ACTIVITY: Exclude the images and repeat all remaining entries exactly.

SOURCE MATERIAL:
::::::::

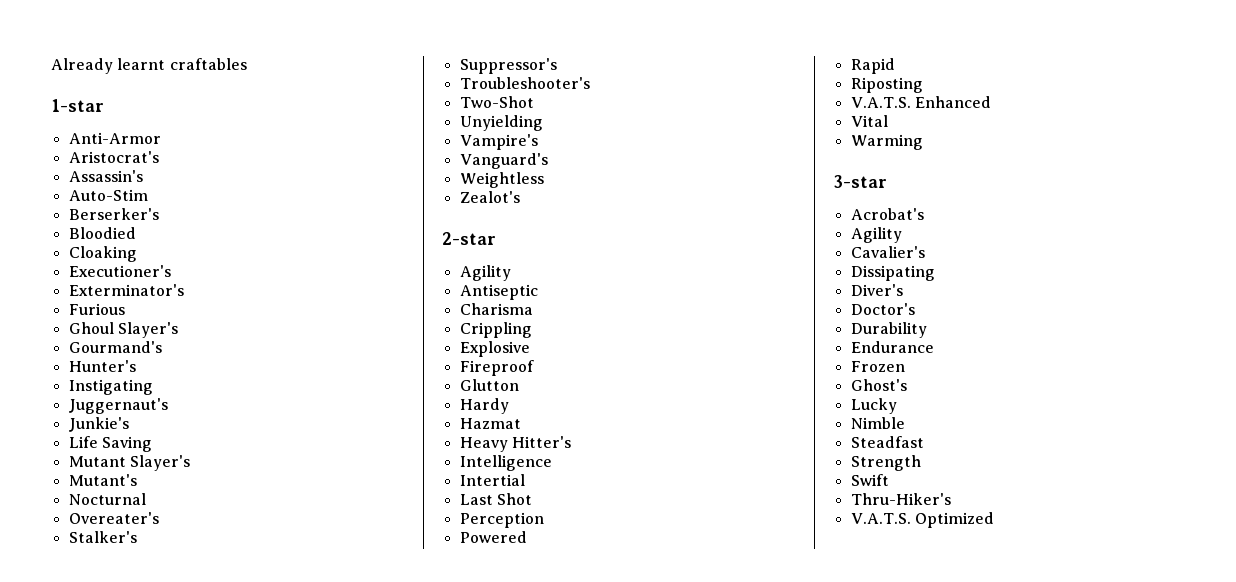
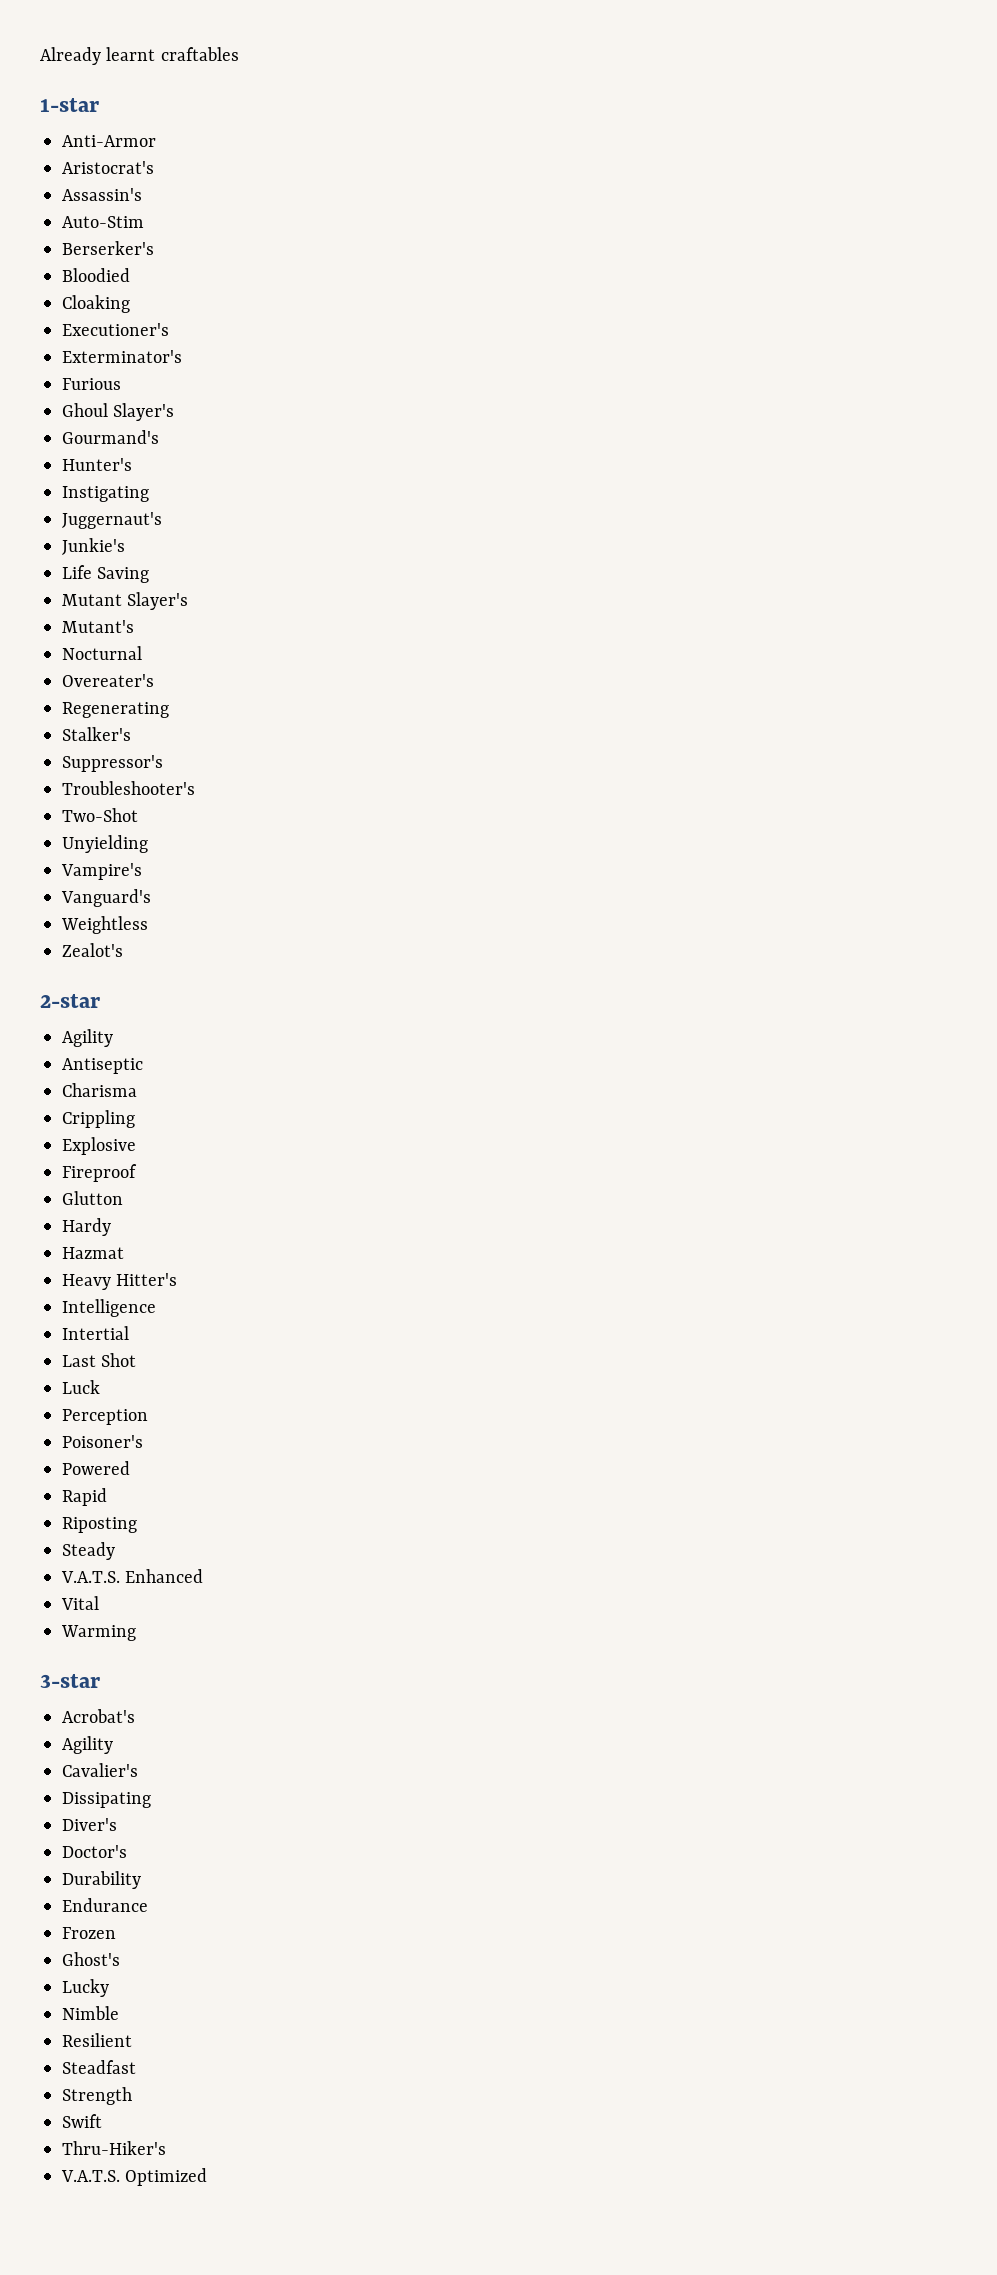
+ Regenerating
+ Luck
+ Poisoner's
+ Steady
+ Resilient

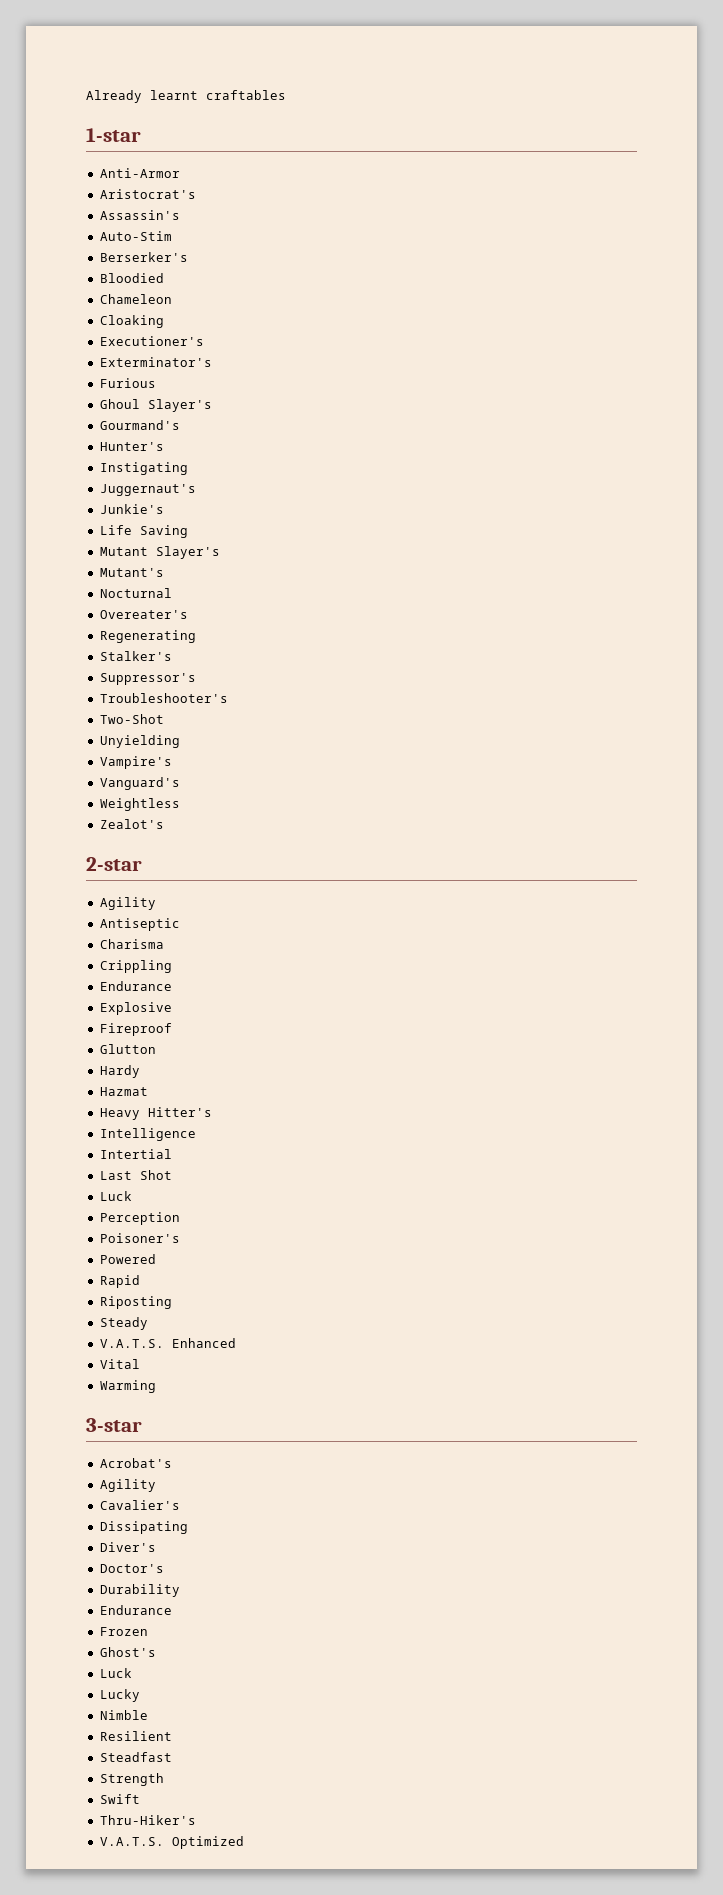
+ Chameleon
  Crippling
+ Endurance
  Ghost's
+ Luck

::::::::

EXERCISE ANSWER:
+ Regenerating
+ Luck
+ Poisoner's
+ Steady
+ Resilient

+ Chameleon
  Crippling
+ Endurance
  Ghost's
+ Luck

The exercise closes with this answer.